MATERIAL PROVIDED section start

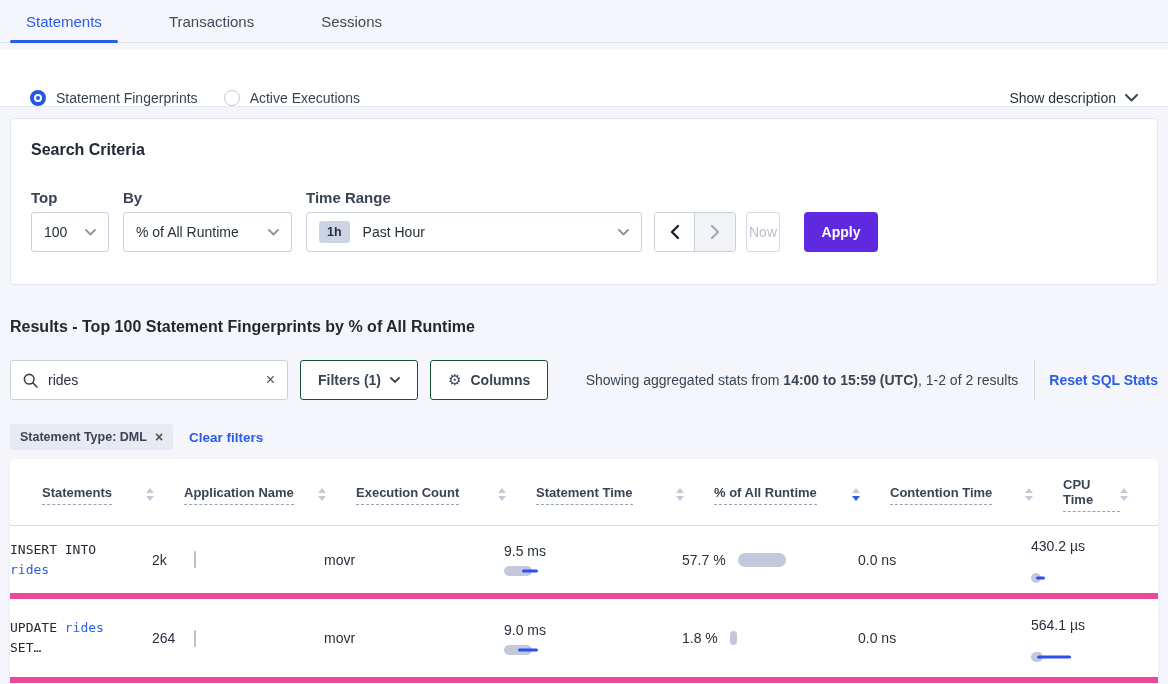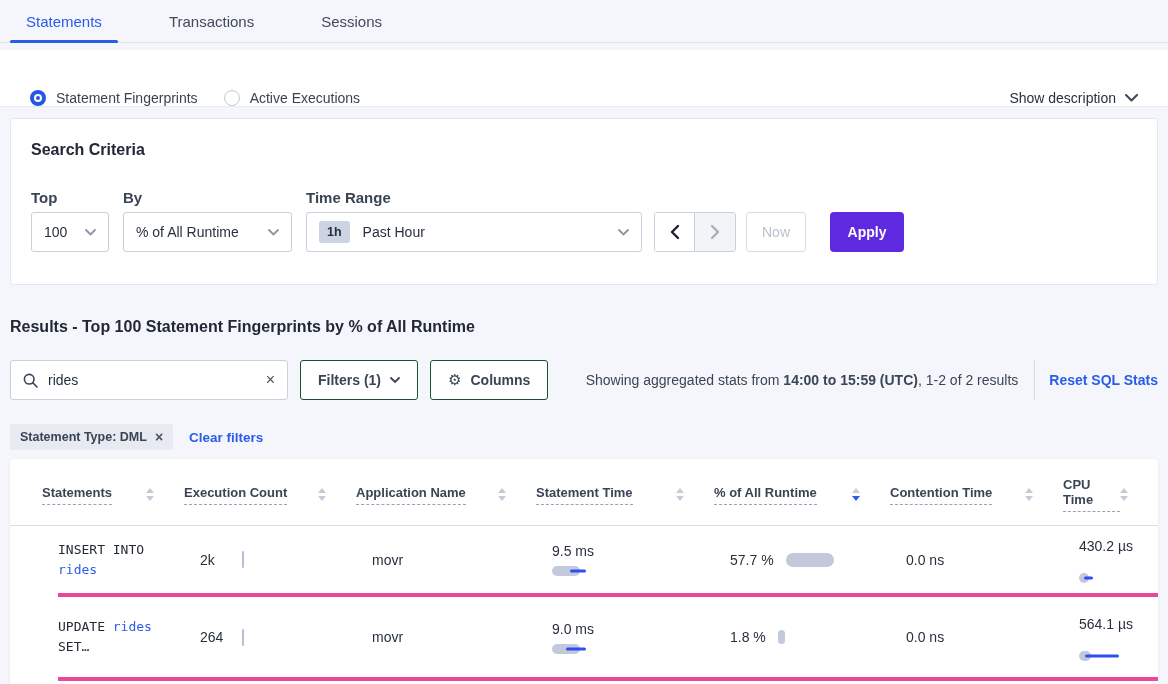--- a/index.html
+++ b/index.html
@@ -51,7 +51,7 @@
   .nav-btn { width: 40px; display: flex; align-items: center; justify-content: center; cursor: pointer; background:#fff; border:none; }
   .nav-btn.prev { border-right: 1px solid #c9cfdd; color: #1b212c; }
   .nav-btn.next { background: #f3f4f7; color: #a6aebf; }
-  .now-btn { width: 60px; height: 40px; background:#fff; border: 1px solid #d6dbe6; border-radius: 3px;
+  .now-btn { width: 34px; height: 40px; background:#fff; border: 1px solid #d6dbe6; border-radius: 3px;
              color: #b9c0cf; font-size: 14px; margin-right: 24px; cursor: pointer; font-family: inherit; }
   .apply-btn { width: 74px; height: 40px; background: #5f29e0; border: none; border-radius: 4px;
                color: #fff; font-size: 14px; font-weight: bold; cursor: pointer; font-family: inherit; }

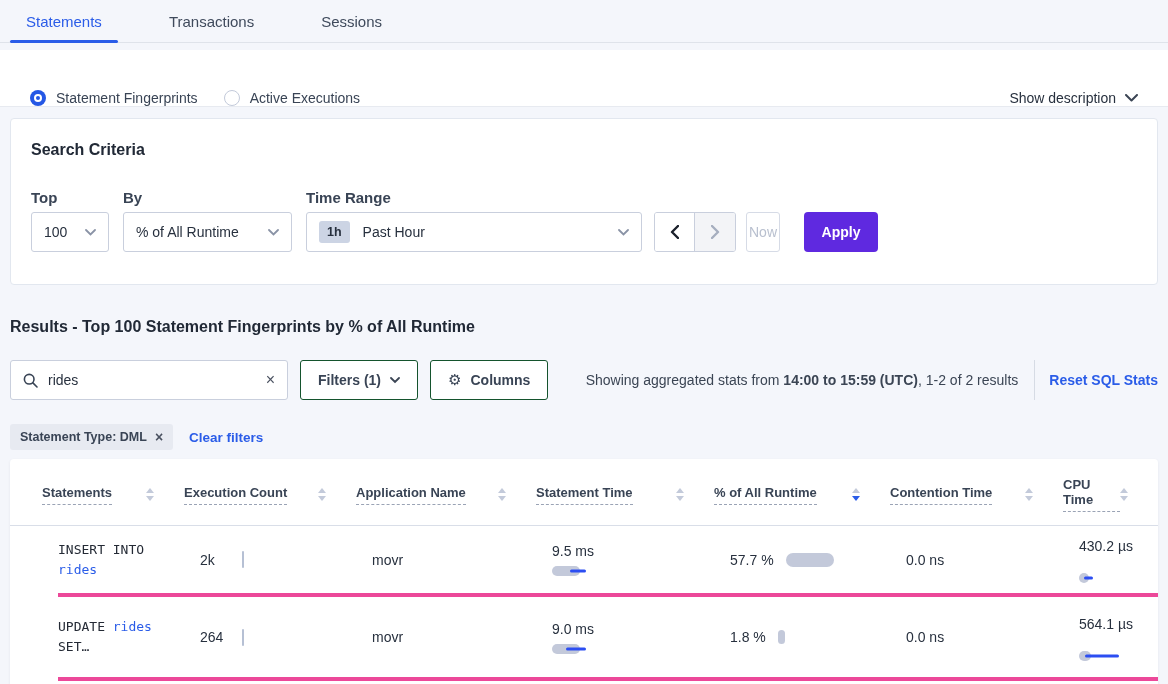--- a/index.html
+++ b/index.html
@@ -256,14 +256,14 @@
         </span>
       </div>
       <div class="th">
+        <span class="th-label">Application Name</span>
+        <span class="sort">
+          <span class="tri tri-up"></span>
+          <span class="tri tri-down"></span>
+        </span>
+      </div>
+      <div class="th">
         <span class="th-label">Execution Count</span>
-        <span class="sort">
-          <span class="tri tri-up"></span>
-          <span class="tri tri-down"></span>
-        </span>
-      </div>
-      <div class="th">
-        <span class="th-label">Application Name</span>
         <span class="sort">
           <span class="tri tri-up"></span>
           <span class="tri tri-down"></span>

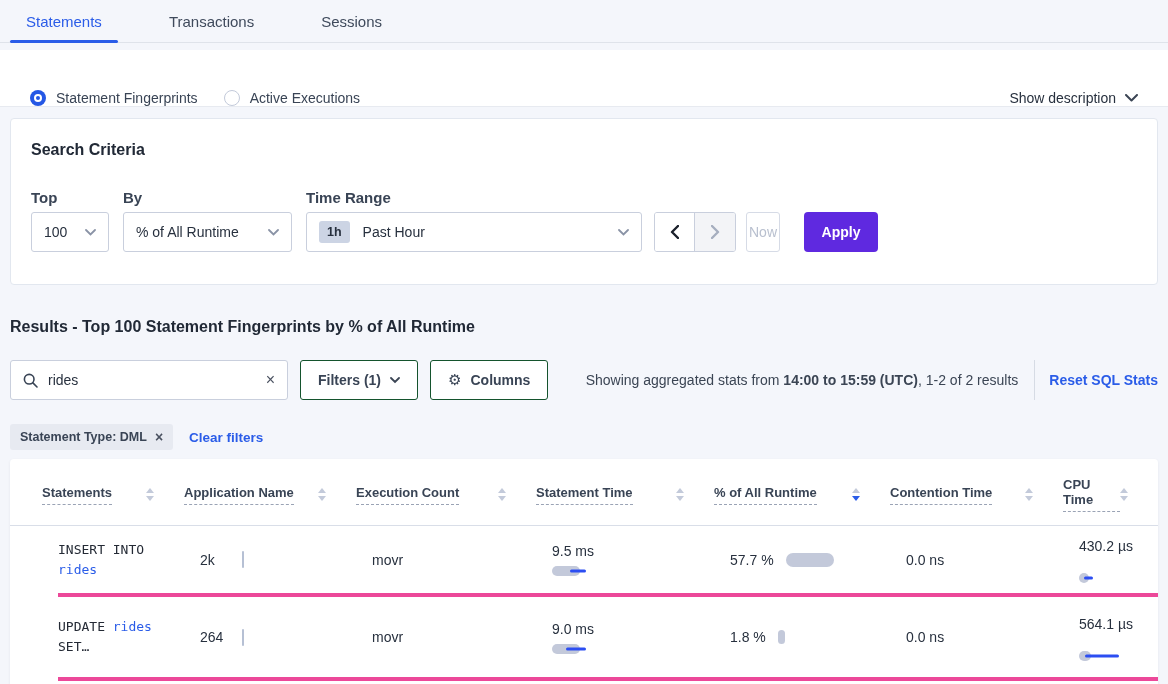--- a/index.html
+++ b/index.html
@@ -90,7 +90,7 @@
   .tri-up { border-bottom: 5px solid #c3cada; }
   .tri-down { border-top: 5px solid #c3cada; }
   .tri.active.tri-down { border-top-color: #2a5ce8; }
-  .trow { border-bottom: 4px solid #ec4899; align-items: center; margin-left: 48px; }
+  .trow { border-bottom: 6px solid #ec4899; align-items: center; }
   .trow-0 { min-height: 65px; padding: 10px 0; }
   .trow-1 { min-height: 84px; padding: 12px 0; }
   .stmt-cell { font-family: "DejaVu Sans Mono", monospace; font-size: 13px; line-height: 20px; color: #242a35; }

MATERIAL PROVIDED section end

WORK TO BE COMPLETED: State how many lines of the entries above include the string "items". The reply is that number alone.

WORKED SOLUTION: 3